HBase
HBase is a distributed column-oriented database built on top of HDFS.
HBase is the Hadoop application (amongst other) to use when we require real-time read/write random access to very large datasets.
HBase is able to do what an RDBMS cannot: host very large, sparsely populated tables on clusters made from commodity hardware.
HBase is not relational and does not support SQL, but it has an API to perform CRUD operations (Create, Read, Update, Delete).
HBase project was started toward the end of 2006 and was modeled after Google’s Bigtable paper, which had just been published.
The first HBase release was bundled as part of Hadoop 0.15.0 in October 2007. In May 2010, HBase graduated from a Hadoop subproject to become an Apache Top Level Project.
Today, HBase is a mature technology used in production across a wide range of industries.
HBase Data Model
HBase stores data as a sparse, multidimensional, sorted map.
The map is indexed by its key (the row key), and values are stored in cells (consisting of a column key and column value). The row key and column keys are strings and the column value is an uninterpreted byte array (which could represent any primitive or complex datatype).
HBase is multidimensional, as each cell is versioned with a time stamp.
Row columns are grouped into column families. At table design time, one or more column families is defined. Column families will be used as physical storage groups for columns. Different column families may have different physical storage characteristics such as block size, compression settings, or the number of cell versions to retain.
A table’s column families must be specified up front as part of the table schema definition, but new column family members can be added on demand.
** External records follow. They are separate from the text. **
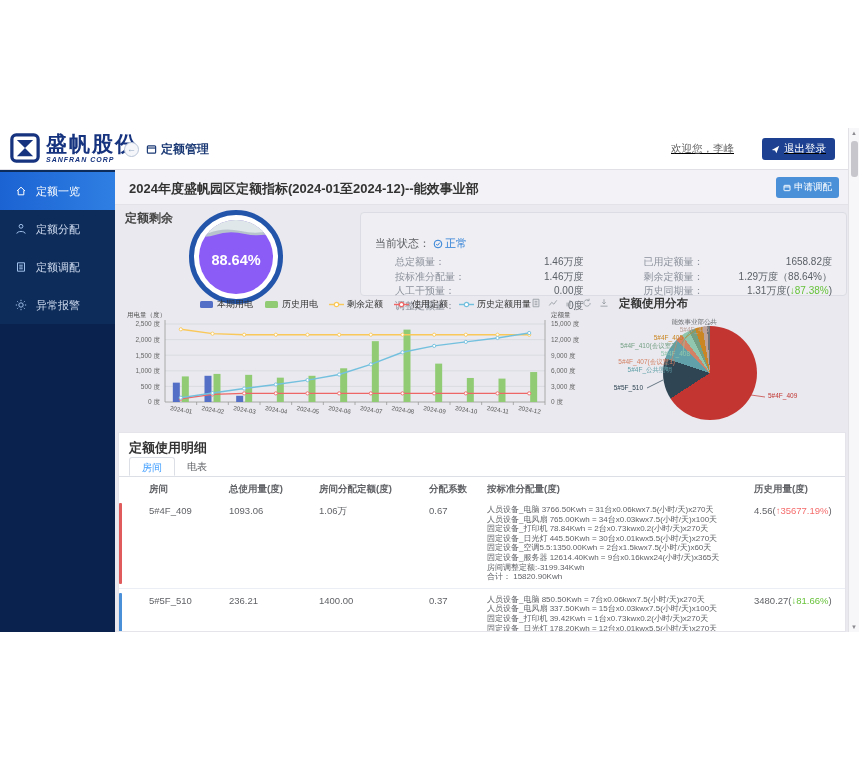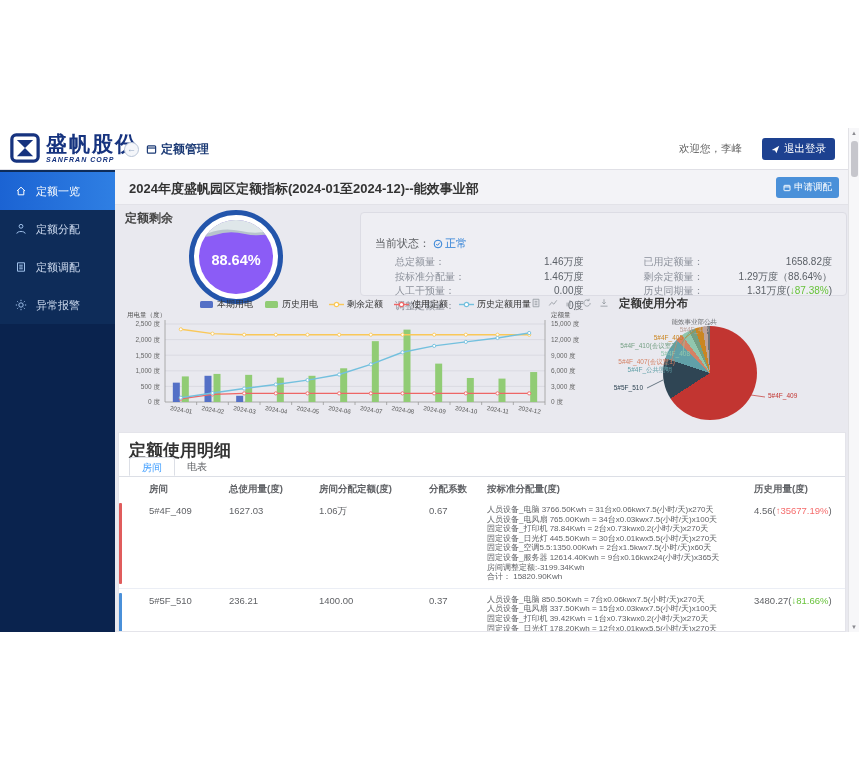--- a/index.html
+++ b/index.html
@@ -14,7 +14,7 @@
   .logo-en { font-size:7px; font-weight:bold; font-style:italic; color:#16337f; letter-spacing:1px; margin-top:2px; }
   .back-circle { position:absolute; left:124px; top:14px; width:15px; height:15px; border:1px solid #b9c5d8; border-radius:50%; color:#93a5c2; font-size:9px; line-height:13px; text-align:center; background:#f4f6fa; }
   .mod-tab { position:absolute; left:146px; top:13px; display:flex; align-items:center; gap:4px; color:#1b3a75; font-size:12px; font-weight:bold; }
-  .hdr-right { position:absolute; right:14px; top:0; height:42px; display:flex; align-items:center; gap:20px; }
+  .hdr-right { position:absolute; right:14px; top:0; height:42px; display:flex; align-items:center; gap:28px;text-decoration:underline; }
   .welcome { font-size:10.5px; color:#666; }
   .logout-btn { background:#1d4190; color:#fff; font-size:10.5px; border:none; border-radius:3px; padding:4px 9px; display:flex; align-items:center; gap:4px; cursor:pointer; }
 

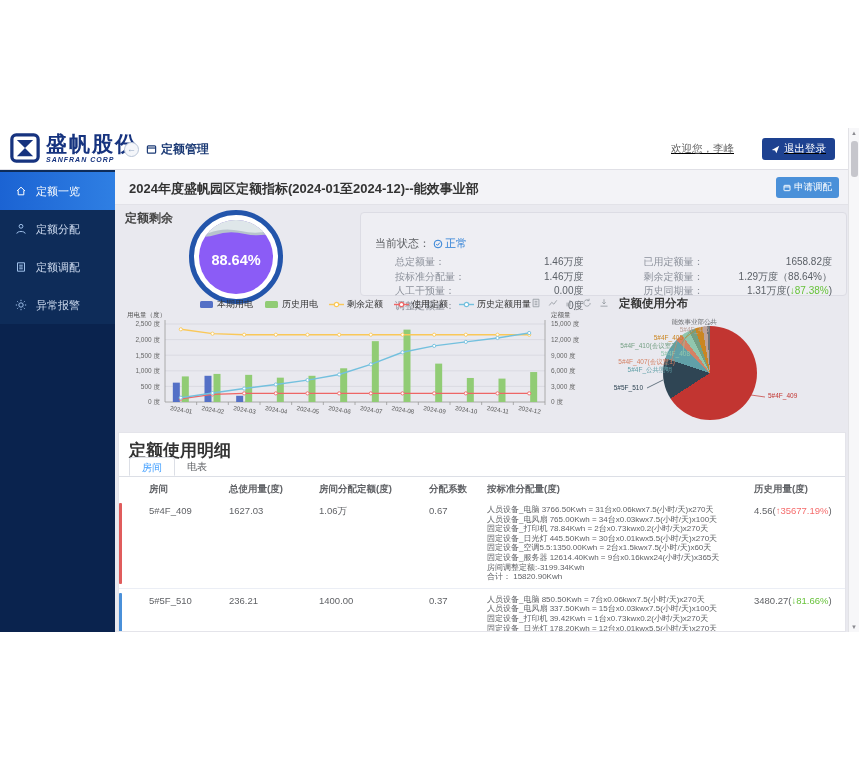--- a/index.html
+++ b/index.html
@@ -70,7 +70,7 @@
 
   
   .table-card { position:absolute; left:3px; top:262px; width:728px; height:200px; background:#fff; border:1px solid #e4e4ea; overflow:hidden; }
-  .tc-title { position:absolute; left:10px; top:6px; font-size:17px; font-weight:bold; color:#333; }
+  .tc-title { position:absolute; left:10px; top:6px; font-size:13px; font-weight:bold; color:#333; }
   .tabs { position:absolute; left:0px; top:24px; width:728px; height:20px; border-bottom:1px solid #dcdfe6; display:flex; padding-left:10px; }
   .tab { font-size:10px; color:#606266; padding:0 12px; line-height:19px; cursor:pointer; }
   .tab.active { color:#409eff; background:#fff; border:1px solid #dcdfe6; border-bottom:1px solid #fff; border-radius:3px 3px 0 0; }

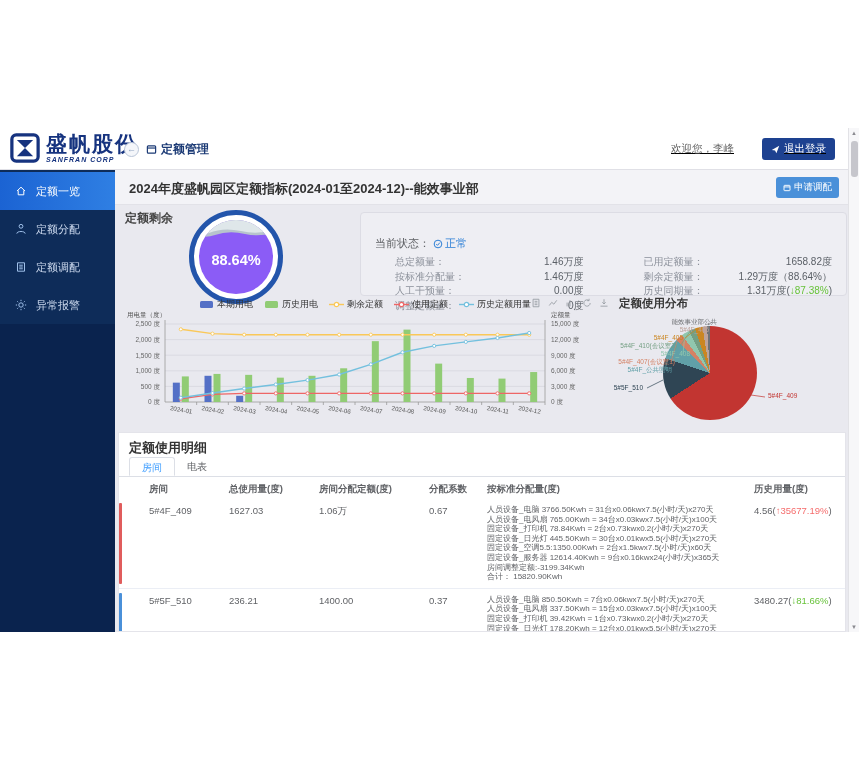--- a/index.html
+++ b/index.html
@@ -459,7 +459,7 @@
           <div class="trow">
             <div class="marker" style="background: rgb(224, 92, 92);"></div>
             <span>5#4F_409</span>
-            <span>1627.03</span>
+            <span>1093.06</span>
             <span>1.06万</span>
             <span>0.67</span>
             <div class="std-lines">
Physically, all column family members are stored together on the file system. We can say HBase is a column-family-oriented store.
- info:format and info:geo are both members of the info column family
- contents:image belongs to the contents family.
- A new column info:camera can be offered by a client as part of an update
Regions
Tables are automatically partitioned horizontally by HBase into regions. Each region comprises a subset of a table’s rows, usually a range of sorted row keys.
Initially, a table comprises a single region, but as the region grows it eventually crosses a configurable size threshold, at which point it splits at a row boundary into two new regions of approximately equal size. Until this first split happens, all loading will be against the single server hosting the original region.
Regions are the units that get distributed over an HBase cluster.
Like HDFS is built of clients, workers, and a coordinating master, the namenode and datanodes, HBase is made up of an HBase master node orchestrating a cluster of one or more regionserver workers.
The HBase master is responsible for assigning regions to registered regionservers, and for recovering regionserver failures.
The regionservers manage region splits, informing the HBase master about the new daughter regions so it can manage the offlining of parent regions and assignment.